The same can be said of liberals and Democrats: few of them are as unpleasant as the liberals on TV and radio who cannot address any difference of opinion without a mocking, scornful tone of voice. I cannot share a common vision with anyone, on the right or the left, who treats others with instant disrespect because of a label, whether of their party affiliation, religious belief, sexual orientation, or taste in music.

At the heart of liberal scorn is the belief that “all the rest of us” are their moral inferiors, which makes friendship impossible. I fear that conservatives are developing the same attitude toward liberals — that they hold a monopoly on the moral high ground. This may be the main reason I have felt less at home lately in what’s left of the conservative movement.

The gradual politicization of American culture since the resignation of President Nixon in 1974 — driven by the endless victory laps of the media — has made “across the aisle” friendships less and less likely, especially in the area I live around Washington, DC.

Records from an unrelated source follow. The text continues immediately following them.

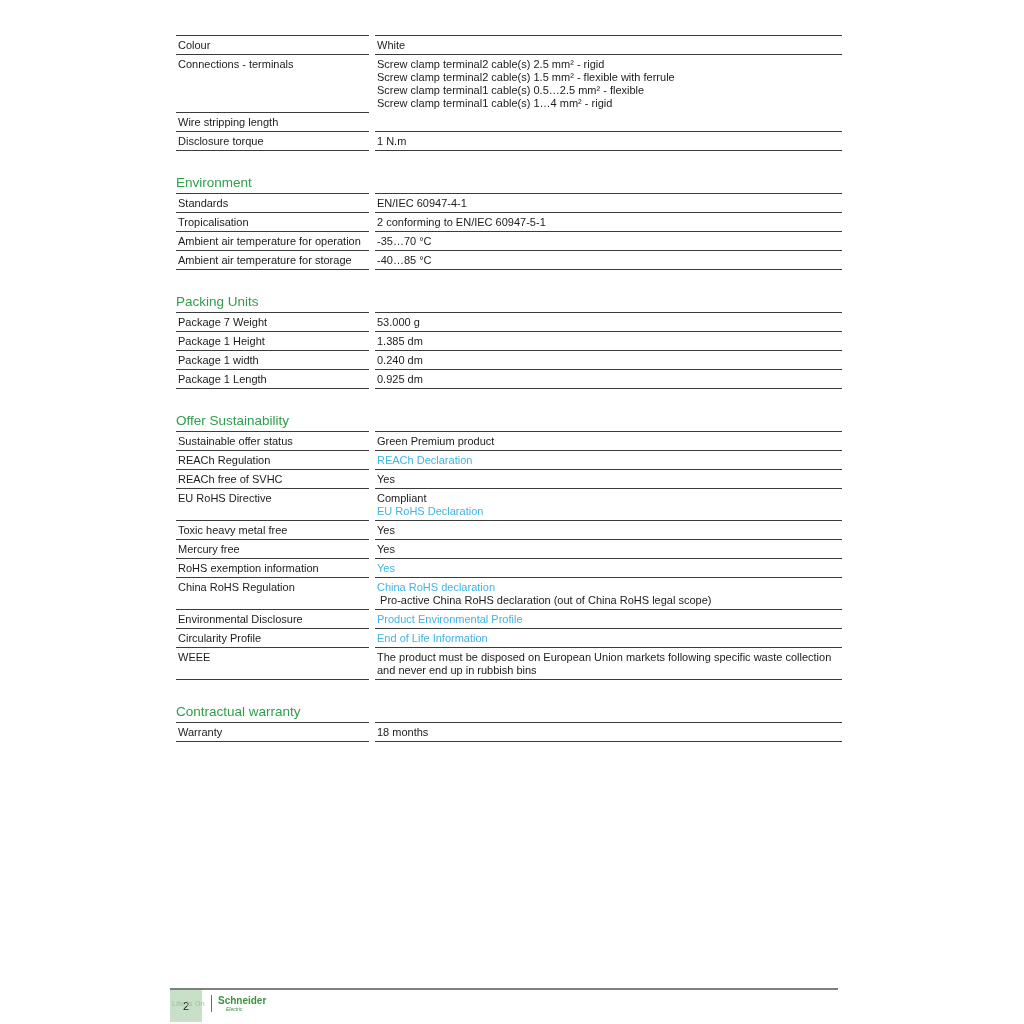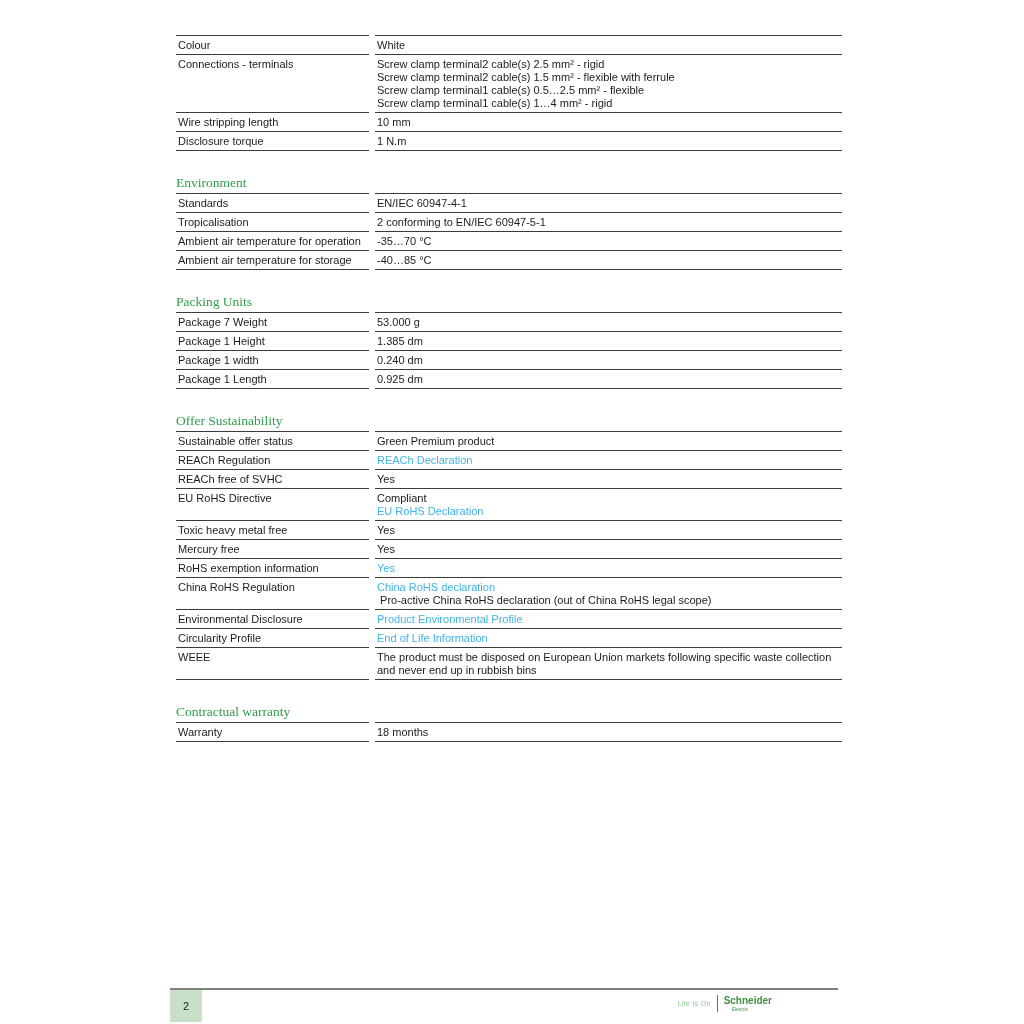"10 mm" div.cell { html: <div> <div>10 mm</div> </div> -> none }
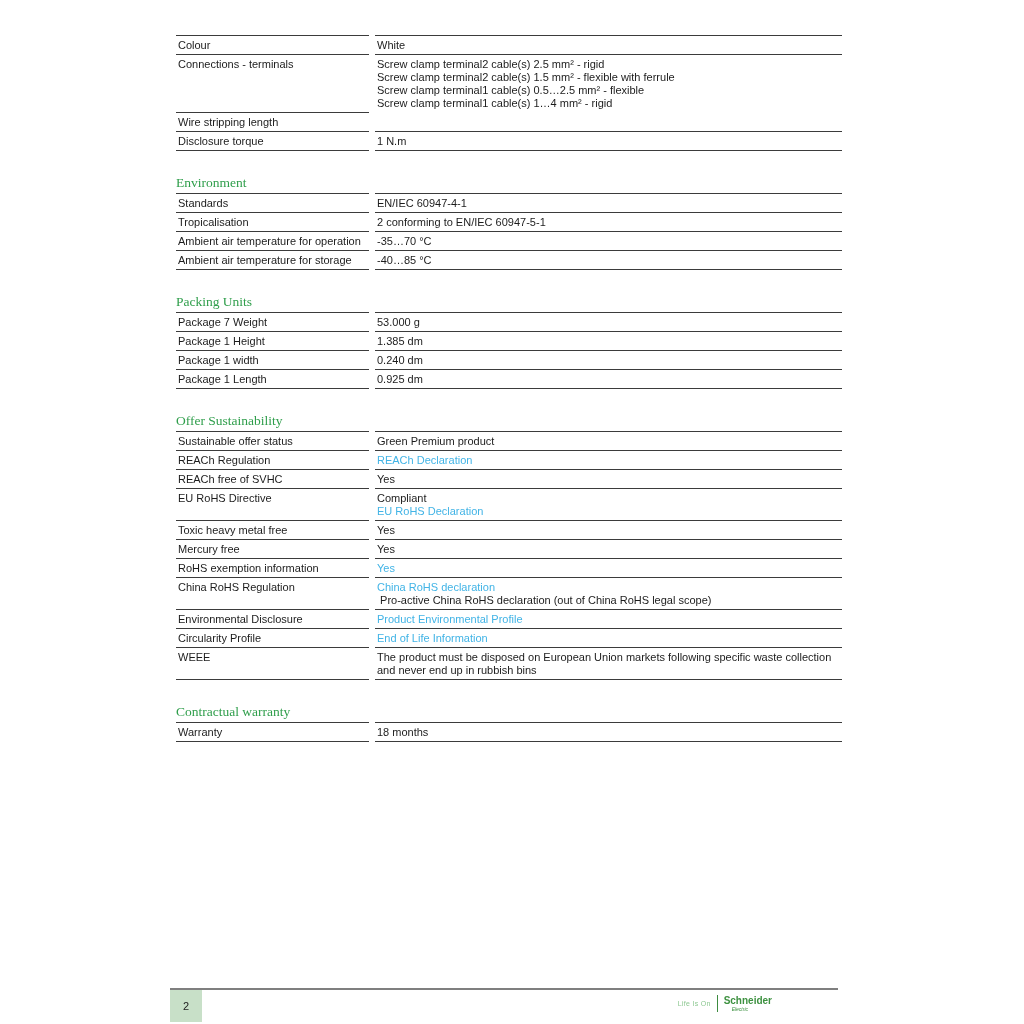"Environment" .section-title { font-family: Liberation Serif, serif -> none }
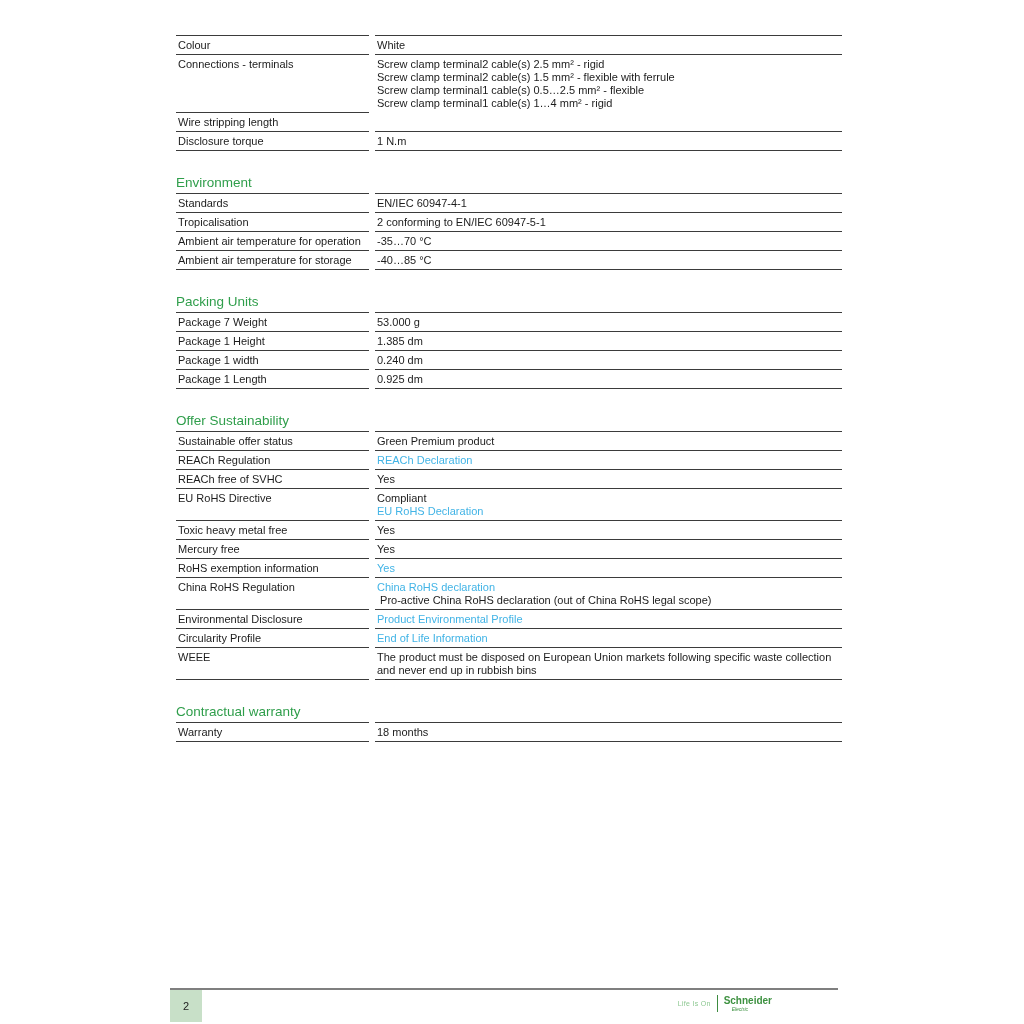"Schneider" .logo { justify-content: flex-end -> flex-start }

And since it has become a habit “to google” a person after you meet him or her, before pursuing further contact, many possible friendships never get off the ground. That person you found delightful at a concert, or a bookstore, a party, at church, or standing in line at the grocery store turns out to a wretched “Republican” or “Democrat,” or whatever label makes him or her an “untouchable.”

Friendship faces a difficult future, I fear. It’s for this reason I offer this explanation of what has appeared to some a disconnect between who I am and who I call “my friend.” Perhaps the “common vision” that grounds a friendship is larger, and more nuanced, than we think.